No stranger to cycling events, Velo Kenmare is being managed by Elite Events Management, who also successfully deliver iconic cycling events Wicklow 200, Ride Dingle and the Ring of Beara Cycle.
Cyclists are encouraged to register for Velo Kenmare on the Velo Cycle Ireland website www.velocycleireland.ie but places are limited for the enjoyment and safety of all participants, and anyone interested is urged to sign up soon as places are filling up.

TOUGH CLIMBS

​​​​The tough enough mountain climbs are over Molls Gap, Ballaghbeama Pass, Ballaghasheen and Coomakista. The route will take in breathtaking scenery Kenmare is famous for, and incorporating some of the most stunning parts of the Wild Atlantic Way and Ring of Kerry. It is hoped visitors to the cycle event will be encouraged to stay for a few days, and will all be given €20 vouchers or ‘Velo Dollars’ to spend in local shops which will be redeemable against goods and services in Kenmare.

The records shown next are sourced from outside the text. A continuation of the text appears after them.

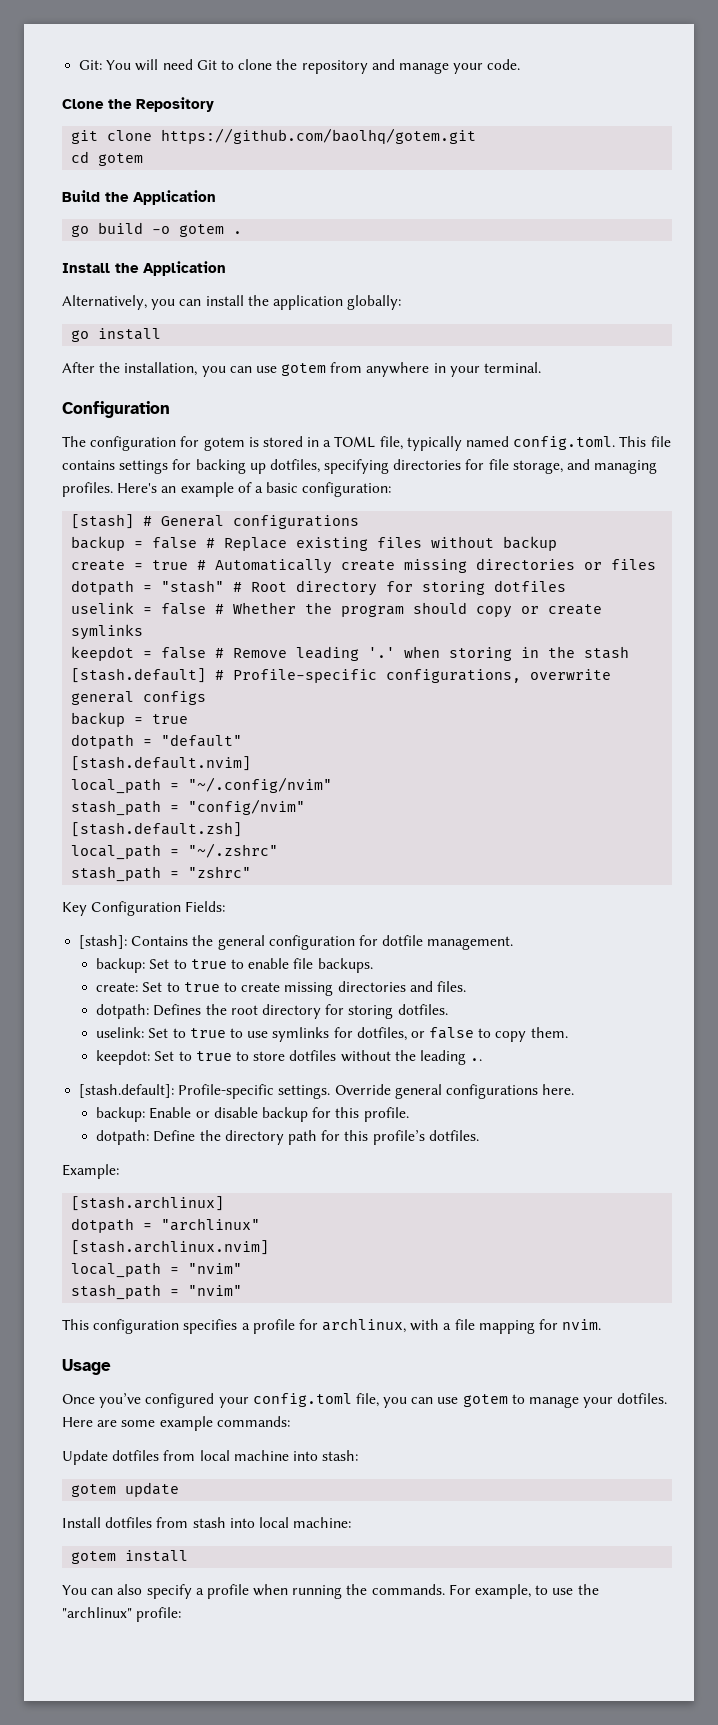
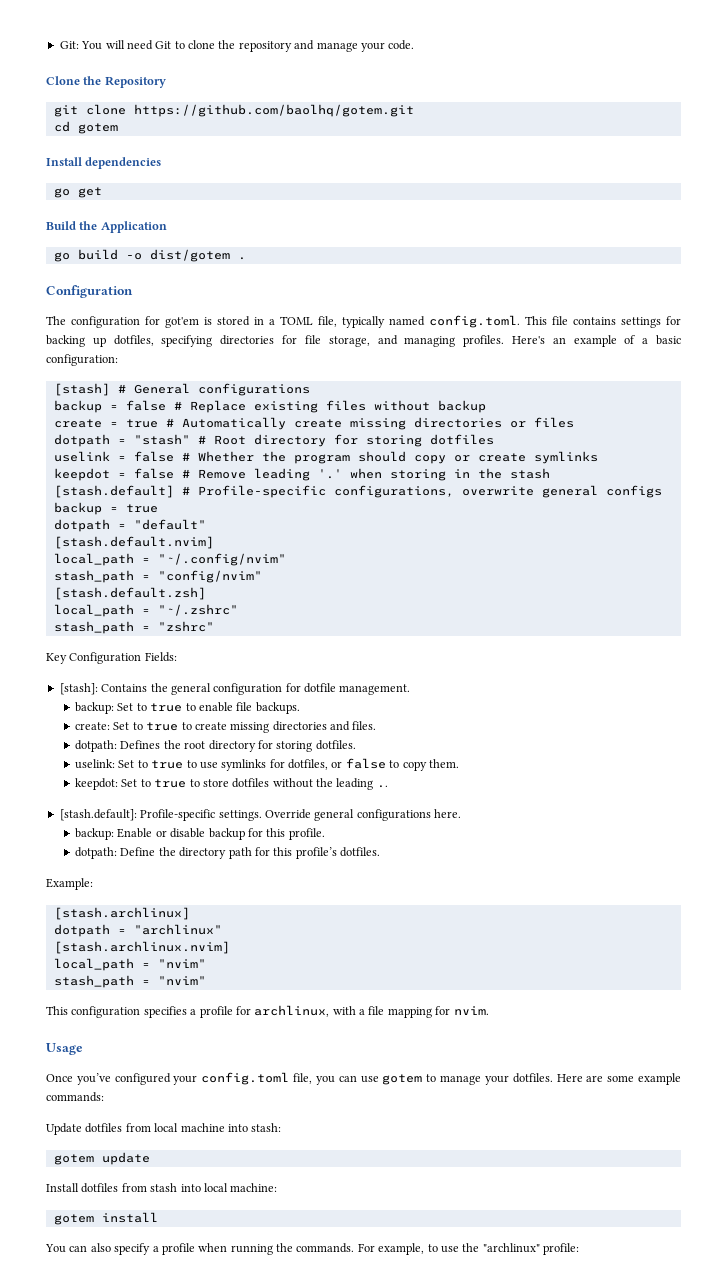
+ Install dependencies
+ go get
- go build -o gotem .
+ go build -o dist/gotem .
- Install the Application
- Alternatively, you can install the application globally:
- go install
- After the installation, you can use gotem from anywhere in your terminal.
- The configuration for gotem is stored in a TOML file, typically named config.toml. This file contains settings for backing up dotfiles, specifying directories for file storage, and managing profiles.
+ The configuration for got'em is stored in a TOML file, typically named config.toml. This file contains settings for backing up dotfiles, specifying directories for file storage, and managing profiles.

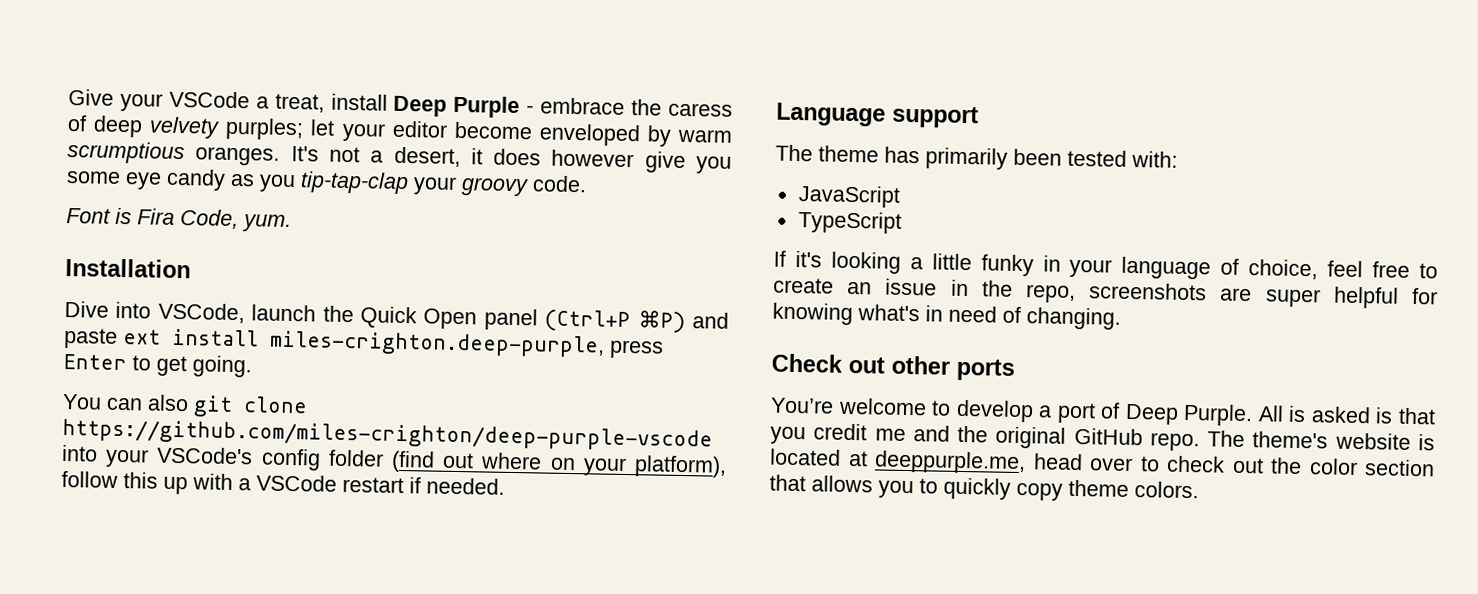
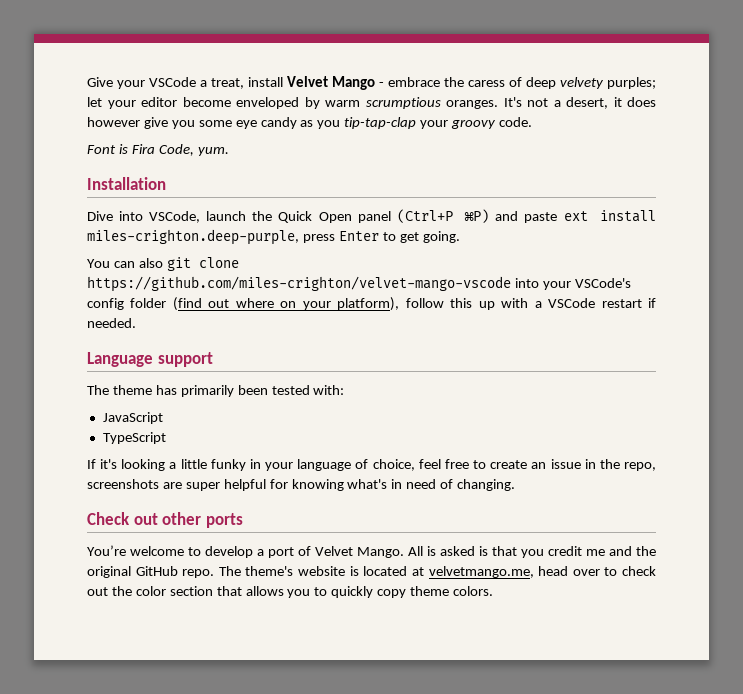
- Give your VSCode a treat, install Deep Purple - embrace the caress of deep velvety purples; let your editor become enveloped by warm scrumptious oranges.
+ Give your VSCode a treat, install Velvet Mango - embrace the caress of deep velvety purples; let your editor become enveloped by warm scrumptious oranges.
- You can also git clone https://github.com/miles-crighton/deep-purple-vscode into your VSCode's config folder (find out where on your platform), follow this up with a VSCode restart if needed.
+ You can also git clone https://github.com/miles-crighton/velvet-mango-vscode into your VSCode's config folder (find out where on your platform), follow this up with a VSCode restart if needed.
- You’re welcome to develop a port of Deep Purple.
+ You’re welcome to develop a port of Velvet Mango.
- The theme's website is located at deeppurple.me, head over to check out the color section that allows you to quickly copy theme colors.
+ The theme's website is located at velvetmango.me, head over to check out the color section that allows you to quickly copy theme colors.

Riders will be allotted a time slot to allow for a staggered start, taking them along a fully marshalled route, with medical cover, bike mechanic support, and hot food and entertainment at the finish in Kenmare.

Making its mark, Velo Kenmare participant race packs will come inside a yellow Velo Kenmare water bottle and finishers’ medals are in the shape of a yellow cow bell. Prizes will be awarded for the quickest top three male and top three female finishers, and fastest male and female will be awarded the title of King and Queen of the Kerry Mountains.

Experienced cyclists are encouraged to take on this exciting new challenge, testing themselves and their clubmates for the fastest finish across these four gruelling climbs, through some of the most beautiful landscape in the country for the best welcome back at the finish.